Source:
https://scmp.com/article/348341/small-group-homes-no-substitute-good-foster-care

Small group homes no substitute for good foster care

In the report headlined 'Unwanted boy pines for mother in Chicago' (South China Morning Post, May 18), it was mentioned that the boy is in Chuk Yuen Children's Reception Centre and that the 'existing arrangement to keep the boy in foster care is only an interim measure'.

The reception centre is definitely not a foster home. As Dr Charles O'Brian pointed out in his letter to these columns on May 15, a foster home could be the best placement for this boy. It provides a normal family setting, with a normal family assessed as being suitable for the child.

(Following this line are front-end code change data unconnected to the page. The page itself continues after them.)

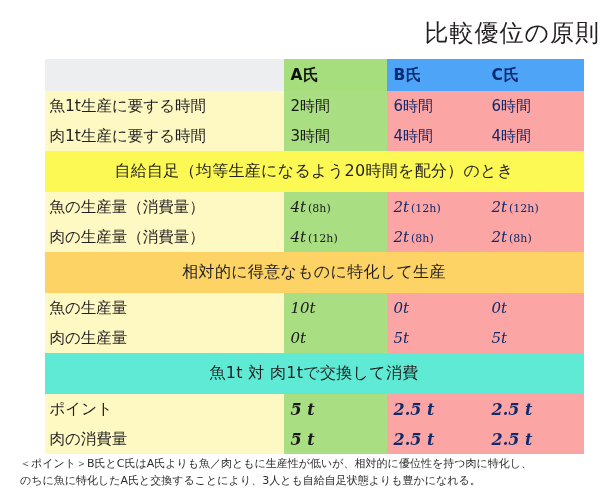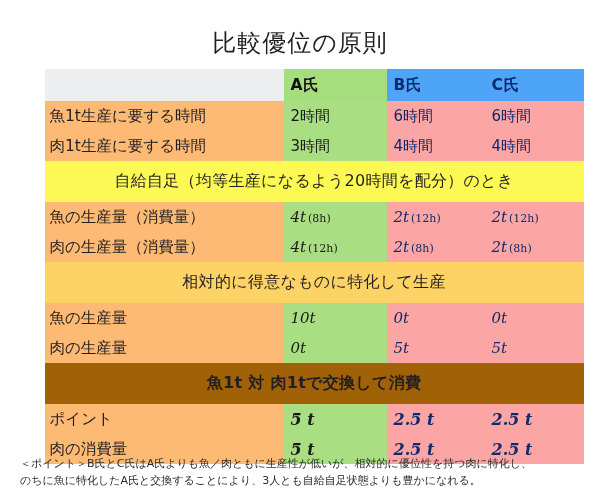--- a/index.html
+++ b/index.html
@@ -24,12 +24,12 @@
 
   
   .title {
-    text-align: center;
+    text-align: right;
     font-size: 24px;
     font-weight: 400;
     letter-spacing: 1px;
     color: #231f20;
-    padding-top: 27px;
+    padding-top: 17px;
     margin: 0 0 10px 0;
     font-family: "DejaVu Sans", sans-serif;
   }

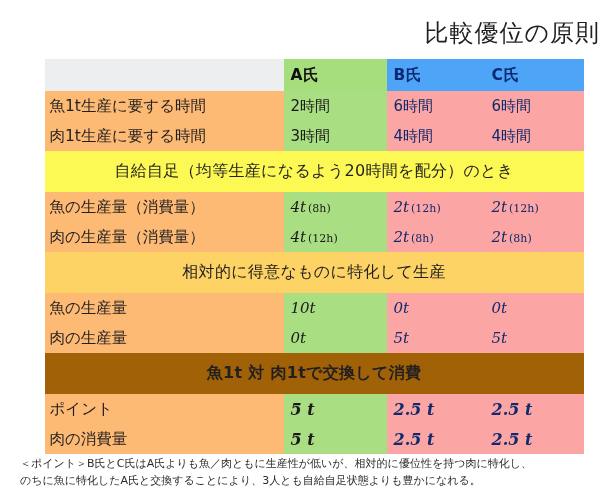--- a/index.html
+++ b/index.html
@@ -66,7 +66,7 @@
 
   
   .lbl {
-    background: #fdba74;
+    background: #fef9c3;
     color: #231f20;
     font-size: 15.5px;
     padding-left: 5px !important;

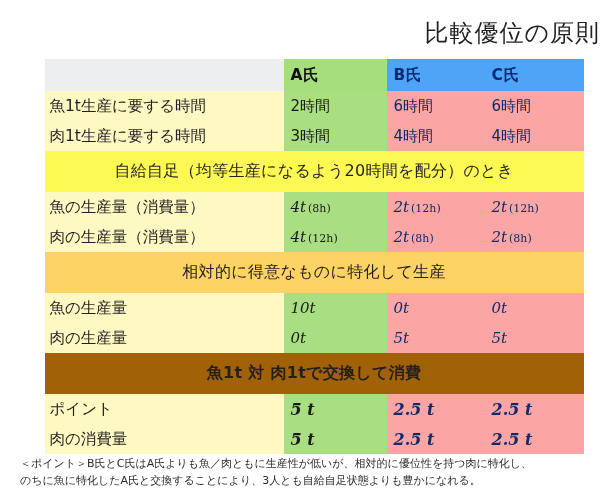--- a/index.html
+++ b/index.html
@@ -118,7 +118,7 @@
   }
   .band.yellow { background: #fcf955; }
   .band.orange { background: #fcd364; }
-  .band.pink   { background: #a16207; font-weight: bold; text-align: center; }
+  .band.pink   { background: #5eead4; font-weight: normal; text-align: center; }
 
   
   .footnote {

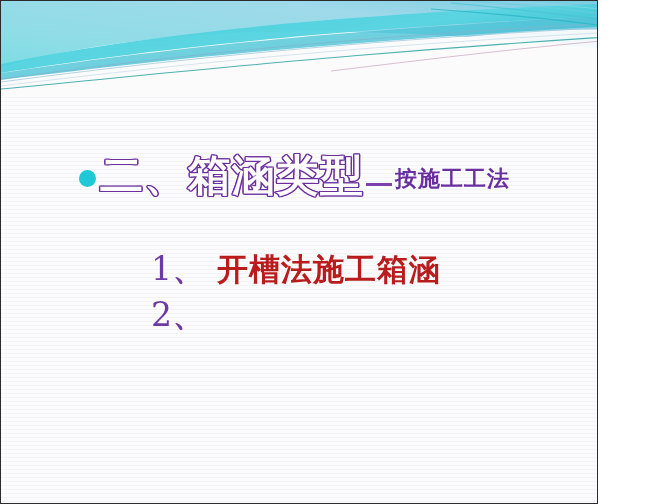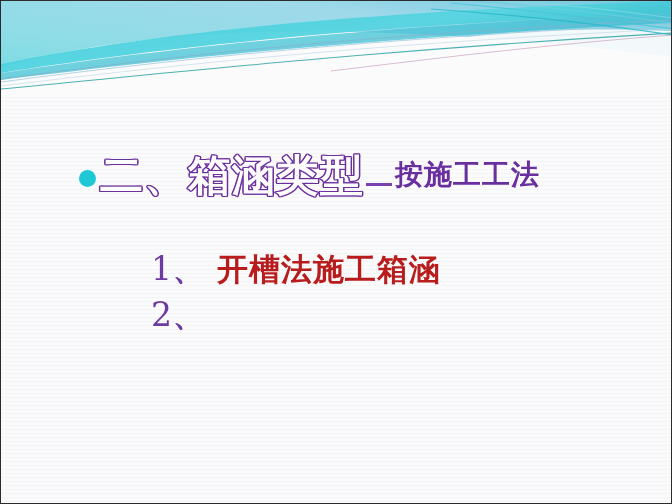--- a/index.html
+++ b/index.html
@@ -14,7 +14,7 @@
 
   #slide {
     position: relative;
-    width: 672px;
+    width: 598px;
     height: 504px;
     box-sizing: border-box;
     border: 1px solid #2b2b2b;

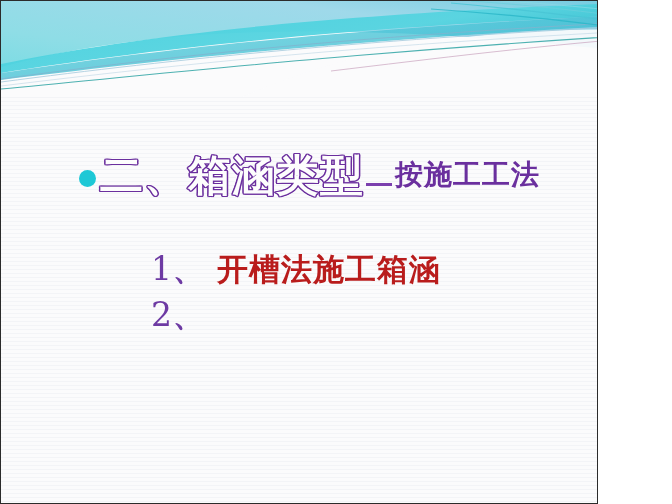--- a/index.html
+++ b/index.html
@@ -103,7 +103,7 @@
   }
   #title-sub {
     font-family: "DejaVu Serif", serif;
-    font-size: 28px;
+    font-size: 22px;
     font-weight: 700;
     color: #6a2f9e;
     letter-spacing: 1px;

Families are available to foster a child at short notice, as in the case of this 11-year-old boy so traumatically dumped at the airport in Hong Kong. The Hong Kong Federation of Women Lawyers was so concerned about the fate of children needing care in an emergency that it funded the Hong Kong Family Welfare Society to find four foster families for such children in 1993. Since then, the service has expanded, with government funds, and now the society has 12 of the current 16 sponsored places for children with these fostering families.

The obvious benefits, particularly in an emergency, are that the child is warmly welcomed by an ordinary family with special skills in caring for other people's children, and the child has full-time attention from one person, usually the mother in the family, who can attend to the trauma of the emergency and normalise things for the child.

The 'normal' foster care service, that is, planned arrangements for children needing out-of-home care to be placed with families, has grown from about 30 places with families in 1980 to 564 this year. This is the preferred form of care, especially for younger children. But a commitment to such care requires financial and manpower resources to enable ordinary families to afford the cost of care and for them to receive the professional advice and support necessary for the child to have positive family life experiences and to have the treatment he may require to handle the problems caused by his need for care outside his own 'natural' family.

As Dr O'Brian has pointed out, small institutions, such as small group homes, cannot meet the family needs of children to the same extent, despite the resources they have available and the best efforts of staff. Until there is this commitment to children, a strategic plan and matching resources, the care provided for children will continue to be seen as the best that can be done in the circumstances.